*WORK INSTRUCTION*
Write out nothing but the lines from the one containing "by each month" through the last line below, both included, and without the pictures.
........
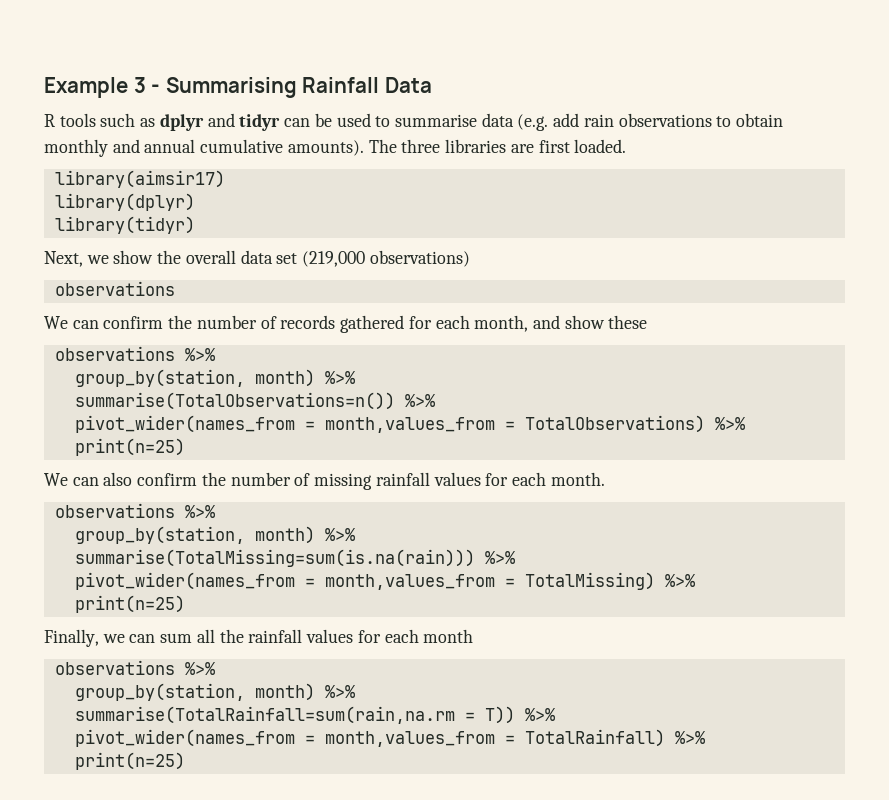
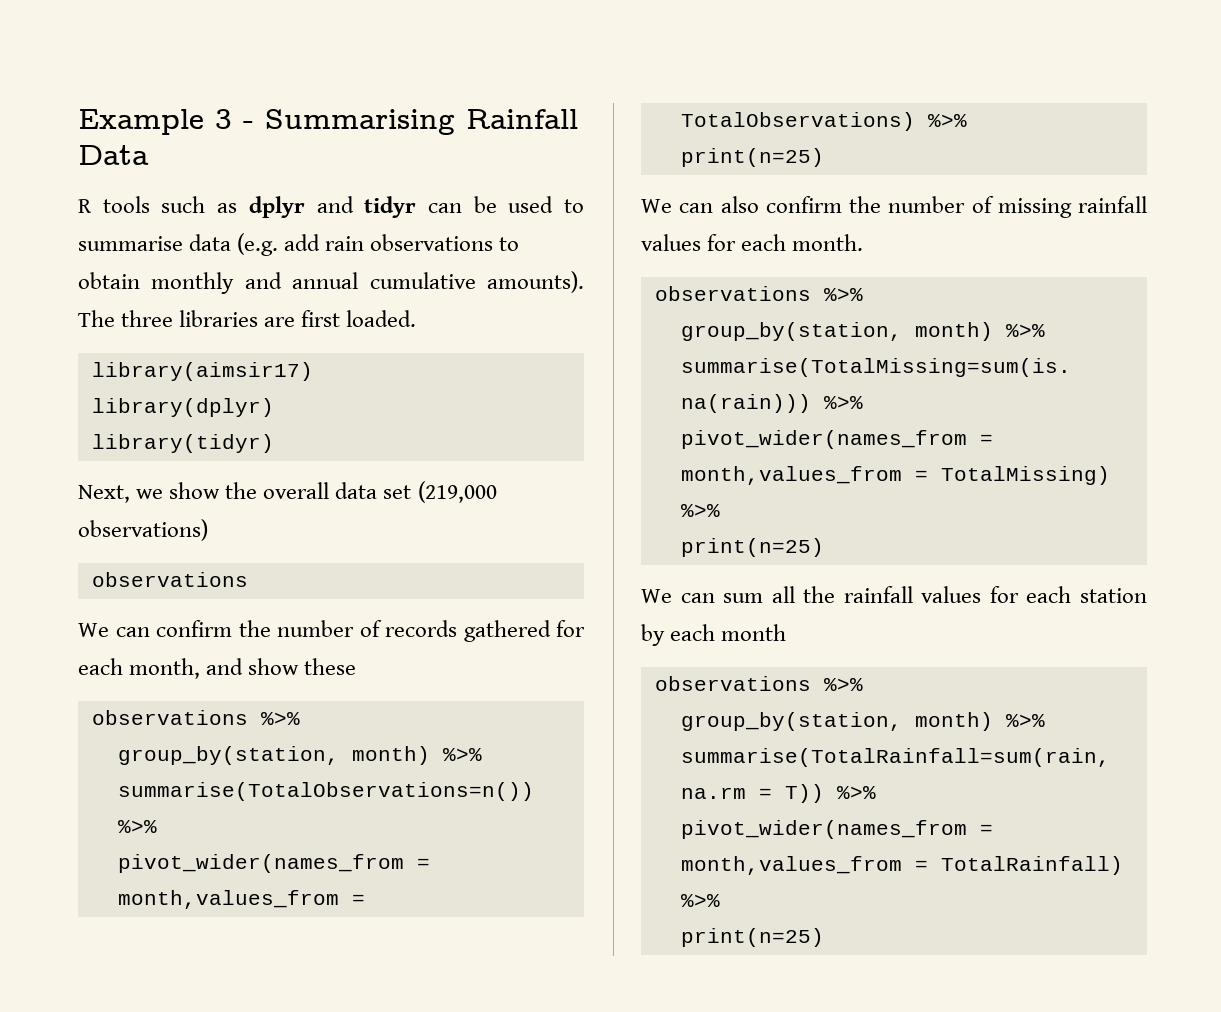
- Finally, we can sum all the rainfall values for each month
+ We can sum all the rainfall values for each station by each month

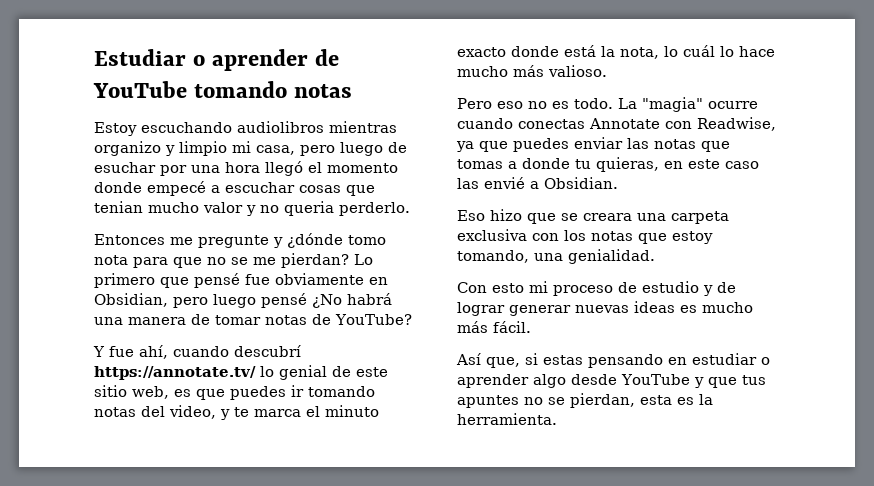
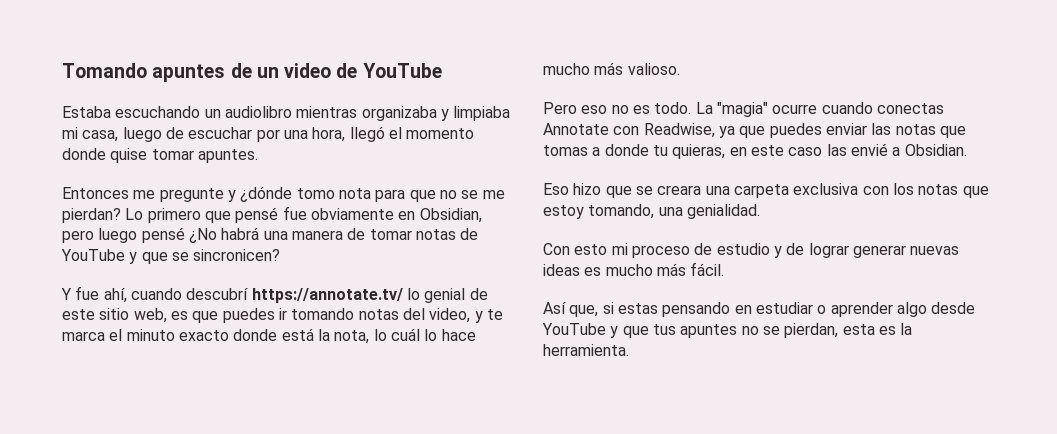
- Estudiar o aprender de YouTube tomando notas
- Estoy escuchando audiolibros mientras organizo y limpio mi casa, pero luego de esuchar por una hora llegó el momento donde empecé a escuchar cosas que tenian mucho valor y no queria perderlo.
+ Tomando apuntes de un video de YouTube
+ Estaba escuchando un audiolibro mientras organizaba y limpiaba mi casa, luego de escuchar por una hora, llegó el momento donde quise tomar apuntes.
- Lo primero que pensé fue obviamente en Obsidian, pero luego pensé ¿No habrá una manera de tomar notas de YouTube?
+ Lo primero que pensé fue obviamente en Obsidian, pero luego pensé ¿No habrá una manera de tomar notas de YouTube y que se sincronicen?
........
*OUTPUT OF THE TASK*
+ We can sum all the rainfall values for each station by each month

- Estudiar o aprender de YouTube tomando notas
- Estoy escuchando audiolibros mientras organizo y limpio mi casa, pero luego de esuchar por una hora llegó el momento donde empecé a escuchar cosas que tenian mucho valor y no queria perderlo.
+ Tomando apuntes de un video de YouTube
+ Estaba escuchando un audiolibro mientras organizaba y limpiaba mi casa, luego de escuchar por una hora, llegó el momento donde quise tomar apuntes.
- Lo primero que pensé fue obviamente en Obsidian, pero luego pensé ¿No habrá una manera de tomar notas de YouTube?
+ Lo primero que pensé fue obviamente en Obsidian, pero luego pensé ¿No habrá una manera de tomar notas de YouTube y que se sincronicen?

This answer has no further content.